- Theatrical release poster
- Directed by: Don Siegel
- Screenplay by: Peter Milne
- Based on: The Big Bow Mystery by Israel Zangwill
- Produced by: William Jacobs
- Starring: Sydney Greenstreet; Peter Lorre; Joan Lorring;
- Cinematography: Ernest Haller
- Edited by: Thomas Reilly
- Music by: Frederick Hollander
- Production company: Warner Bros. Pictures
- Distributed by: Warner Bros. Pictures
- Release date: November 23, 1946;
- Running time: 86 minutes
- Country: United States
- Language: English

= The Verdict (1946 film) =

1946 film by Don Siegel

The Verdict is a 1946 American film noir mystery drama film directed by Don Siegel and written by Peter Milne, loosely based on Israel Zangwill's 1892 novel The Big Bow Mystery. It stars Sydney Greenstreet and Peter Lorre in one of their nine film pairings, as well as Joan Lorring and George Coulouris. The Verdict was Siegel's first full-length feature film.

==Plot==
At London's Newgate Prison in 1890, a man convicted of murder is executed. Scotland Yard Superintendent George Grodman had assembled the case against him based on circumstantial evidence. The defendant had claimed that at the time of the murder he was with a Reverend Hoffman, who then immediately departed for Wales, but this alibi witness could not be found there. However, this turns out to be because he actually went to New South Wales. Hoffman returns to London just after the man he would have cleared is executed, and Grodman is fired over the miscarriage of justice. His replacement as superintendent is the obnoxious and gloating John Buckley.

Arthur Kendall, the nephew of the victim in the case, happens to be a friend and neighbor of Grodman, as are artist Victor Emmric and Kendall's political opponent Clive Russell. The three of them visit Grodman together; he tells them he plans to write a memoir of his career, and accepts Emmric's offer to draw the illustrations of bodies and the like. However, Russell and Kendall almost come to blows before leaving.

The next day Kendall's landlady, Mrs. Benson, fails to wake him up, and fetches Grodman from his home to help. Grodman breaks down Kendall's door: the man has been stabbed to death inside the locked room. Buckley starts by consulting a burglar, Barney Cole, about the locks, but Cole cannot figure out how the crime was committed.
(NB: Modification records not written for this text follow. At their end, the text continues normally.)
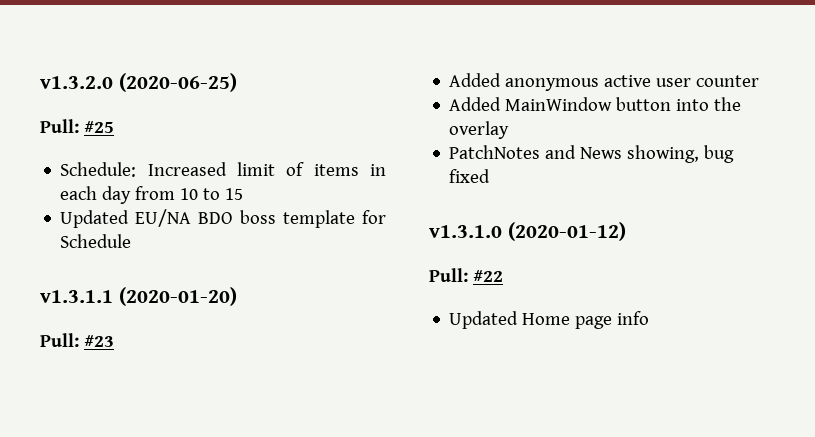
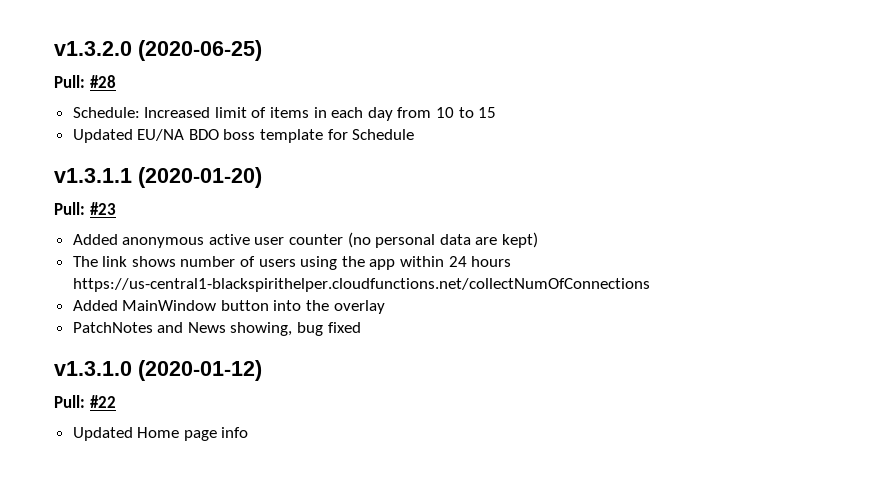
- Pull: #25
+ Pull: #28
- Added anonymous active user counter
+ Added anonymous active user counter (no personal data are kept)
+ The link shows number of users using the app within 24 hours https://us-central1-blackspirithelper.cloudfunctions.net/collectNumOfConnections

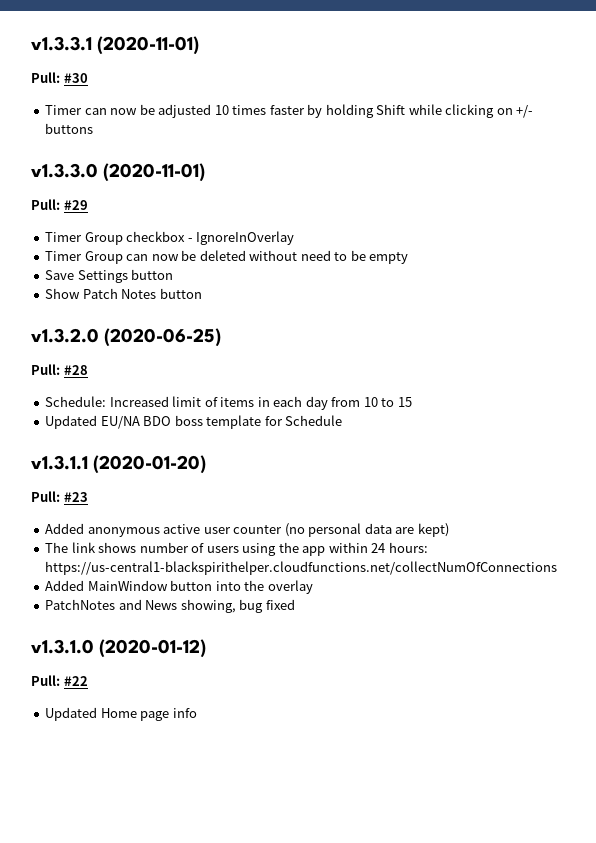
+ v1.3.3.1 (2020-11-01)
+ Pull: #30
+ Timer can now be adjusted 10 times faster by holding Shift while clicking on +/- buttons
+ v1.3.3.0 (2020-11-01)
+ Pull: #29
+ Timer Group checkbox - IgnoreInOverlay
+ Timer Group can now be deleted without need to be empty
+ Save Settings button
+ Show Patch Notes button
- The link shows number of users using the app within 24 hours https://us-central1-blackspirithelper.cloudfunctions.net/collectNumOfConnections
+ The link shows number of users using the app within 24 hours: https://us-central1-blackspirithelper.cloudfunctions.net/collectNumOfConnections

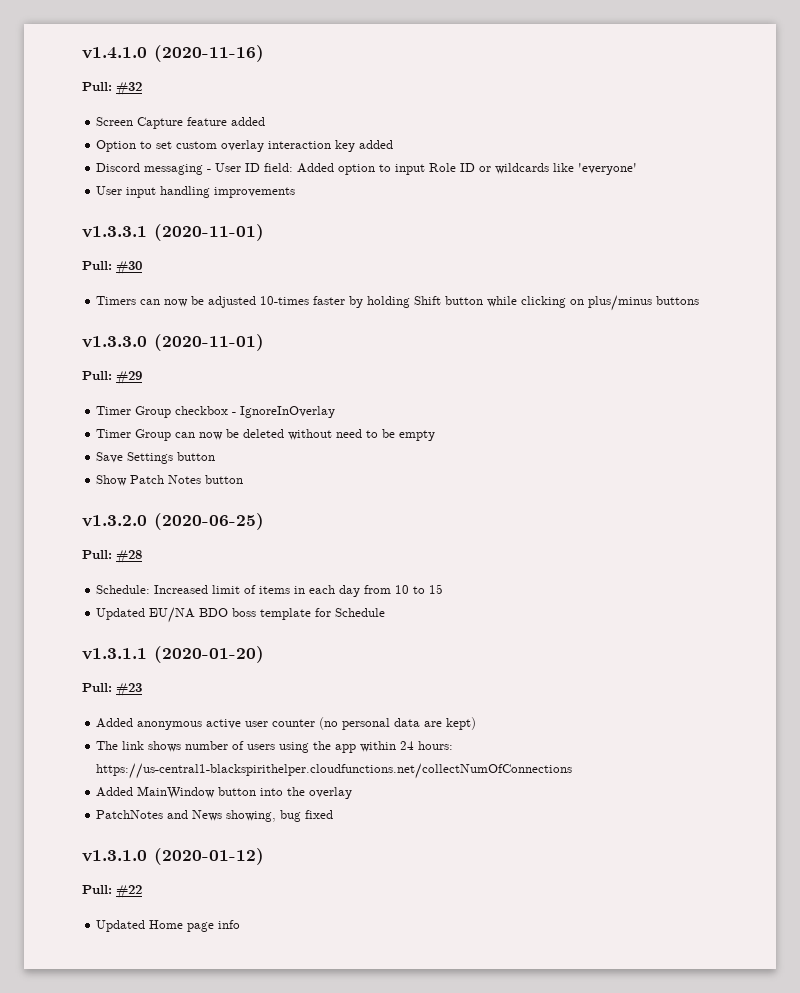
+ v1.4.1.0 (2020-11-16)
+ Pull: #32
+ Screen Capture feature added
+ Option to set custom overlay interaction key added
+ Discord messaging - User ID field: Added option to input Role ID or wildcards like 'everyone'
+ User input handling improvements
- Timer can now be adjusted 10 times faster by holding Shift while clicking on +/- buttons
+ Timers can now be adjusted 10-times faster by holding Shift button while clicking on plus/minus buttons

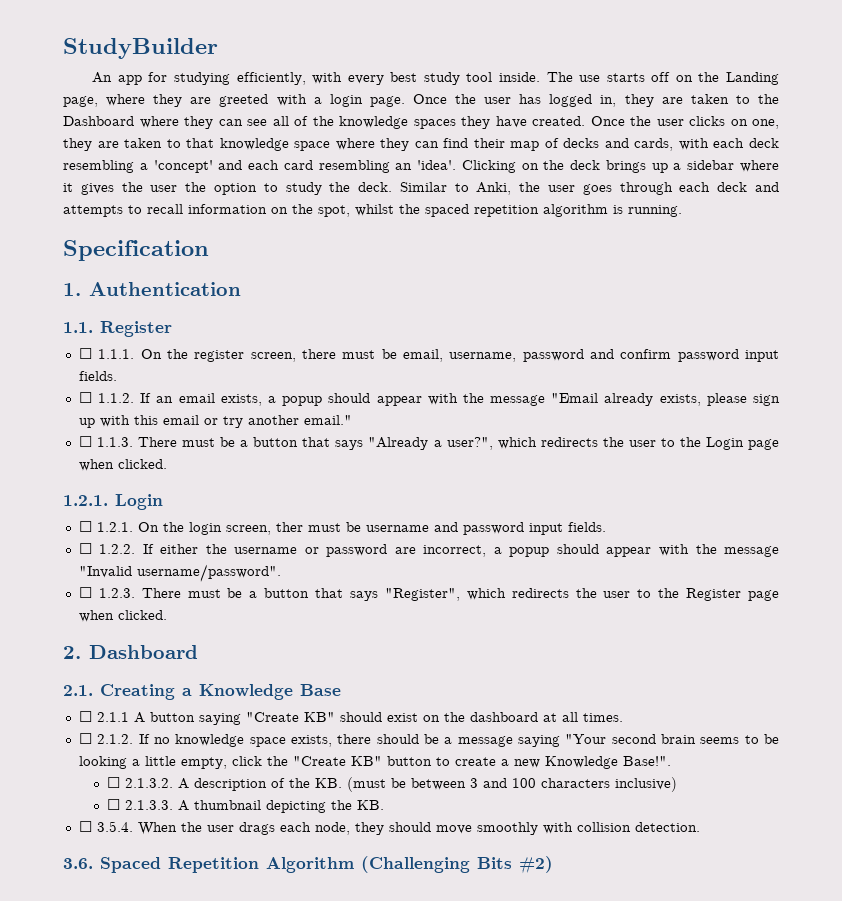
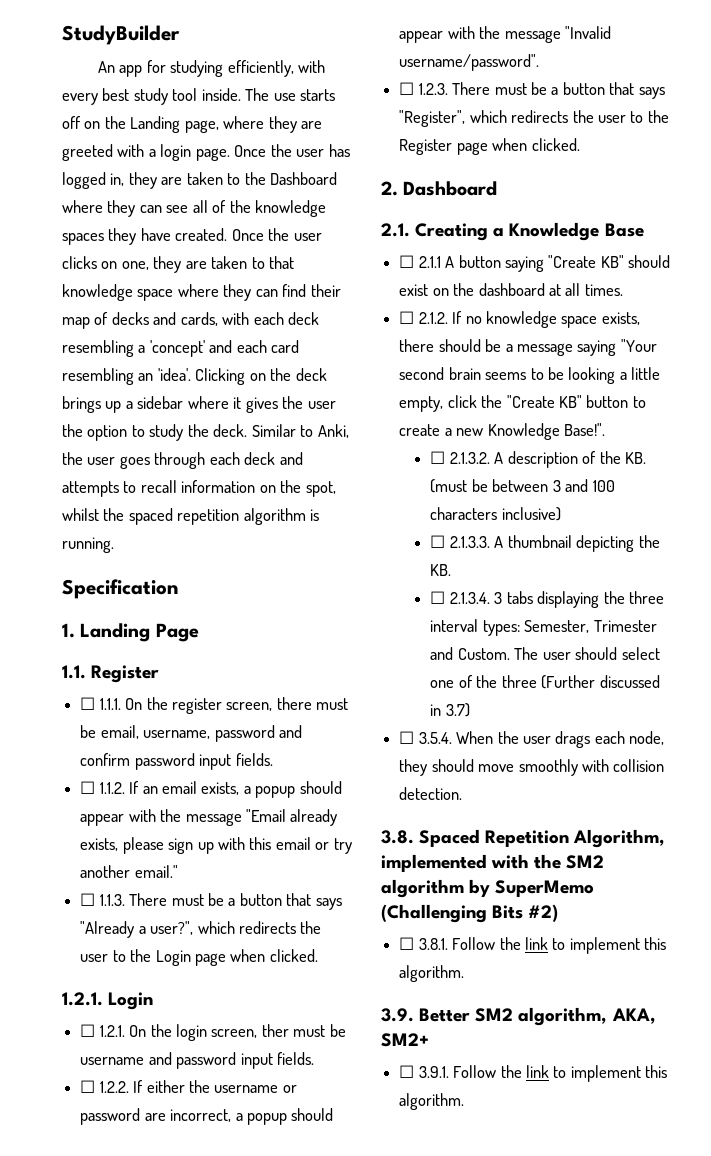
- 1. Authentication
+ 1. Landing Page
+ ☐ 2.1.3.4. 3 tabs displaying the three interval types: Semester, Trimester and Custom. The user should select one of the three (Further discussed in 3.7)
- 3.6. Spaced Repetition Algorithm (Challenging Bits #2)
+ 3.8. Spaced Repetition Algorithm, implemented with the SM2 algorithm by SuperMemo (Challenging Bits #2)
+ ☐ 3.8.1. Follow the link to implement this algorithm.
+ 3.9. Better SM2 algorithm, AKA, SM2+
+ ☐ 3.9.1. Follow the link to implement this algorithm.

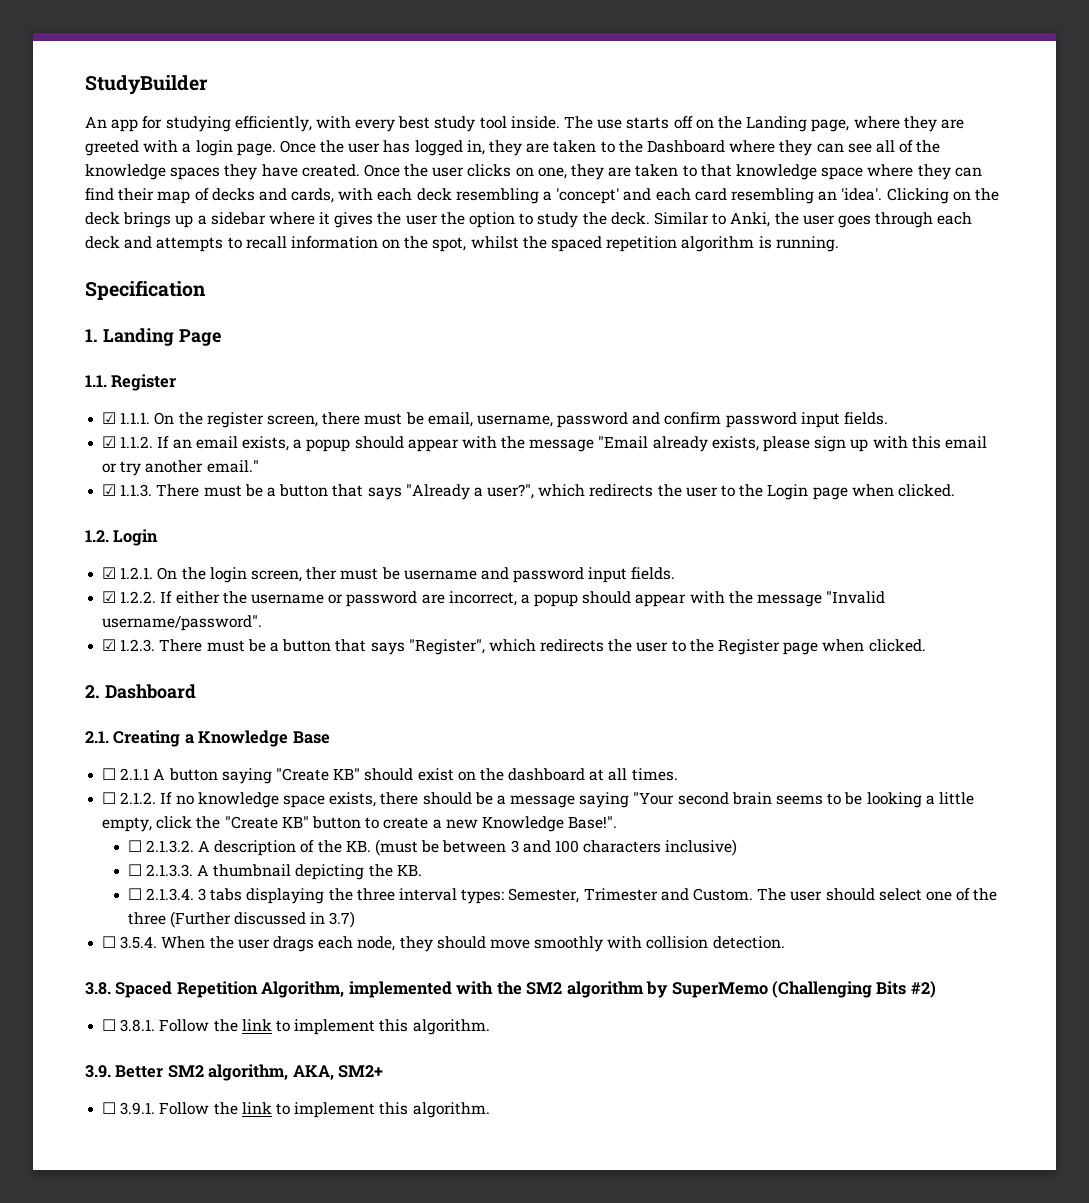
- ☐ 1.1.1. On the register screen, there must be email, username, password and confirm password input fields.
+ ☑ 1.1.1. On the register screen, there must be email, username, password and confirm password input fields.
- ☐ 1.1.2. If an email exists, a popup should appear with the message "Email already exists, please sign up with this email or try another email."
+ ☑ 1.1.2. If an email exists, a popup should appear with the message "Email already exists, please sign up with this email or try another email."
- ☐ 1.1.3. There must be a button that says "Already a user?", which redirects the user to the Login page when clicked.
+ ☑ 1.1.3. There must be a button that says "Already a user?", which redirects the user to the Login page when clicked.
- 1.2.1. Login
+ 1.2. Login
- ☐ 1.2.1. On the login screen, ther must be username and password input fields.
+ ☑ 1.2.1. On the login screen, ther must be username and password input fields.
- ☐ 1.2.2. If either the username or password are incorrect, a popup should appear with the message "Invalid username/password".
+ ☑ 1.2.2. If either the username or password are incorrect, a popup should appear with the message "Invalid username/password".
- ☐ 1.2.3. There must be a button that says "Register", which redirects the user to the Register page when clicked.
+ ☑ 1.2.3. There must be a button that says "Register", which redirects the user to the Register page when clicked.

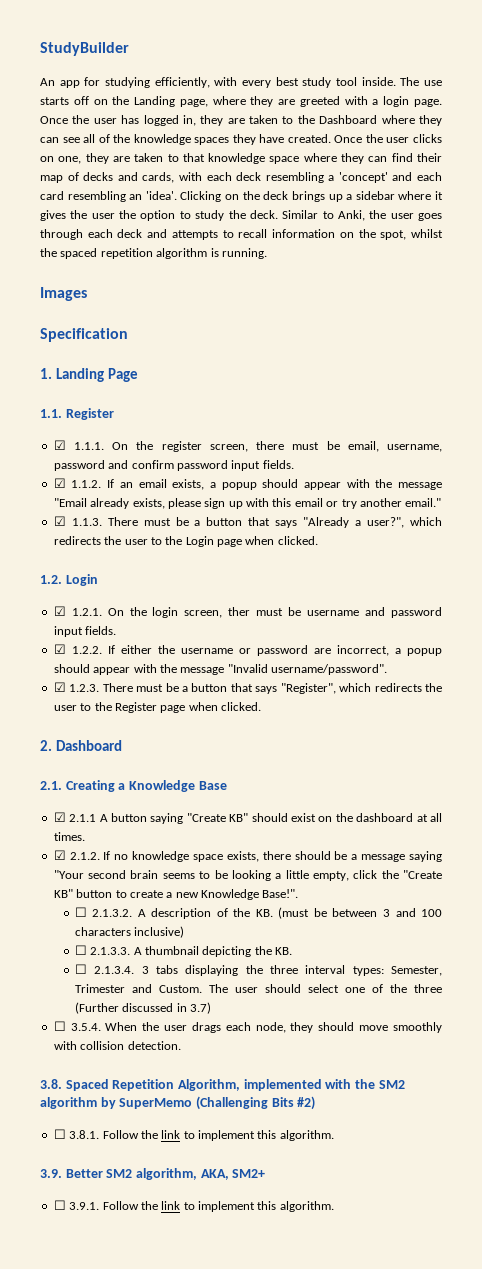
+ Images
- ☐ 2.1.1 A button saying "Create KB" should exist on the dashboard at all times.
+ ☑ 2.1.1 A button saying "Create KB" should exist on the dashboard at all times.
- ☐ 2.1.2. If no knowledge space exists, there should be a message saying "Your second brain seems to be looking a little empty, click the "Create KB" button to create a new Knowledge Base!".
+ ☑ 2.1.2. If no knowledge space exists, there should be a message saying "Your second brain seems to be looking a little empty, click the "Create KB" button to create a new Knowledge Base!".

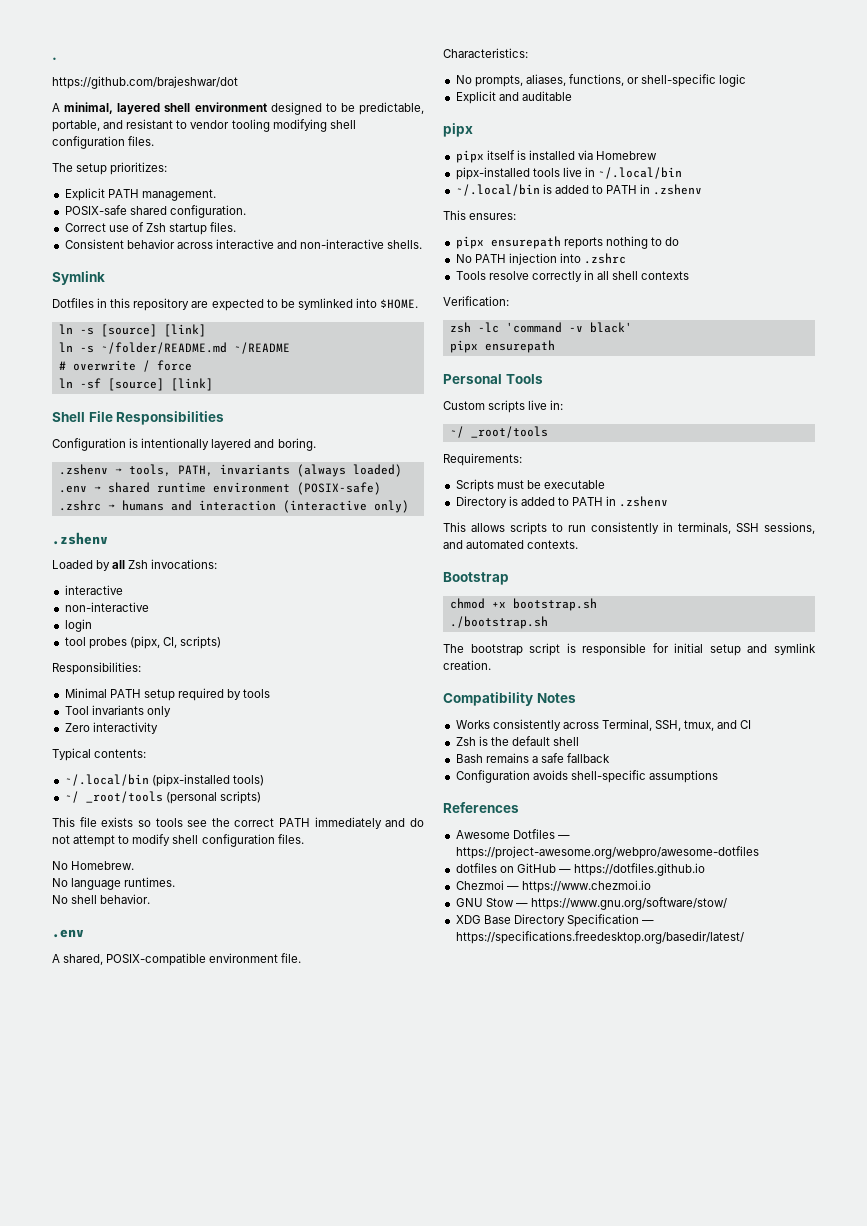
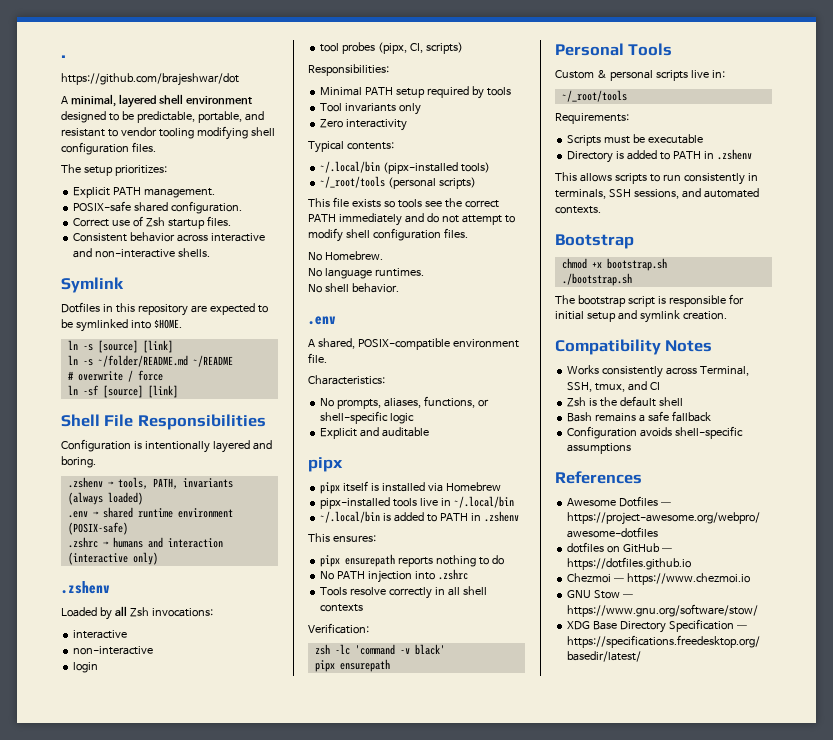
- ~/ _root/tools (personal scripts)
+ ~/_root/tools (personal scripts)
- Custom scripts live in:
- ~/ _root/tools
+ Custom & personal scripts live in:
+ ~/_root/tools

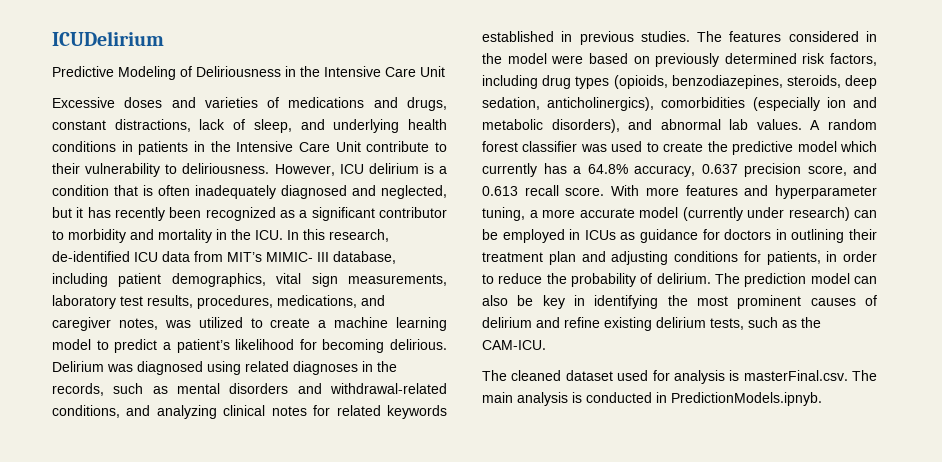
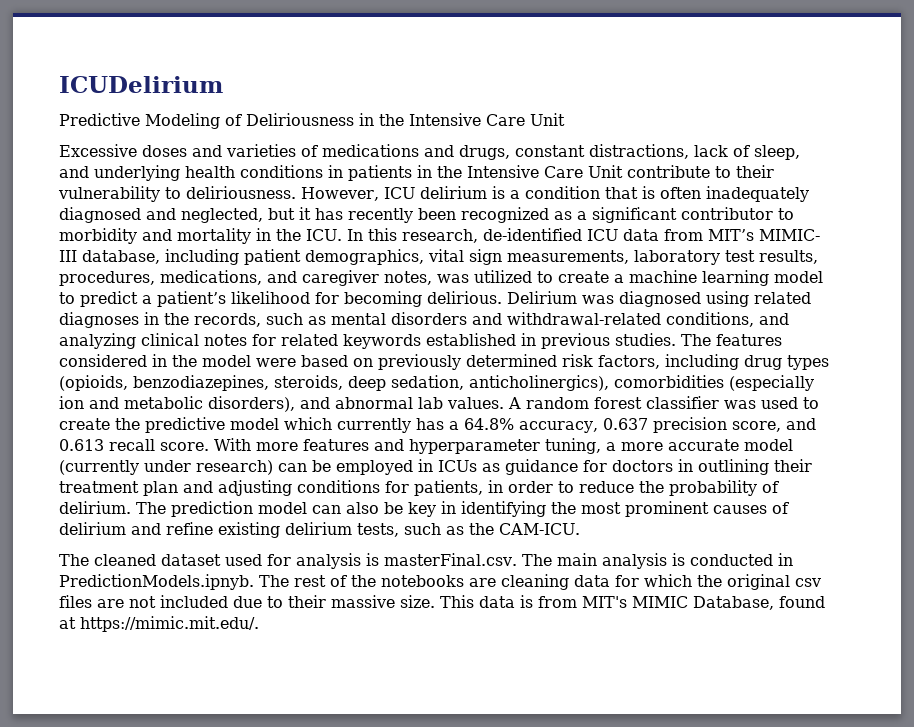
- The cleaned dataset used for analysis is masterFinal.csv. The main analysis is conducted in PredictionModels.ipnyb.
+ The cleaned dataset used for analysis is masterFinal.csv. The main analysis is conducted in PredictionModels.ipnyb. The rest of the notebooks are cleaning data for which the original csv files are not included due to their massive size. This data is from MIT's MIMIC Database, found at https://mimic.mit.edu/.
Then Buckley arrests a music-hall singer, Lottie Rawson, who had been heard arguing with Kendall, but it was only a lovers' quarrel and eventually she is freed.

Russell is the MP from Brockton, and his alibi was that he was traveling there at the time of the murder, but Buckley is able to disprove this and now investigates him. The unused ticket to Brockton is found in Russell's home together with the murder weapon, so Russell is arrested, tried, and convicted.

Awaiting execution, Russell confides a new alibi to Grodman: when he was supposed to be traveling, he was actually having an affair with a married woman. To protect her, he swears Grodman to secrecy, but Grodman traces her anyway. However, this does not help, because it turns out she has just died.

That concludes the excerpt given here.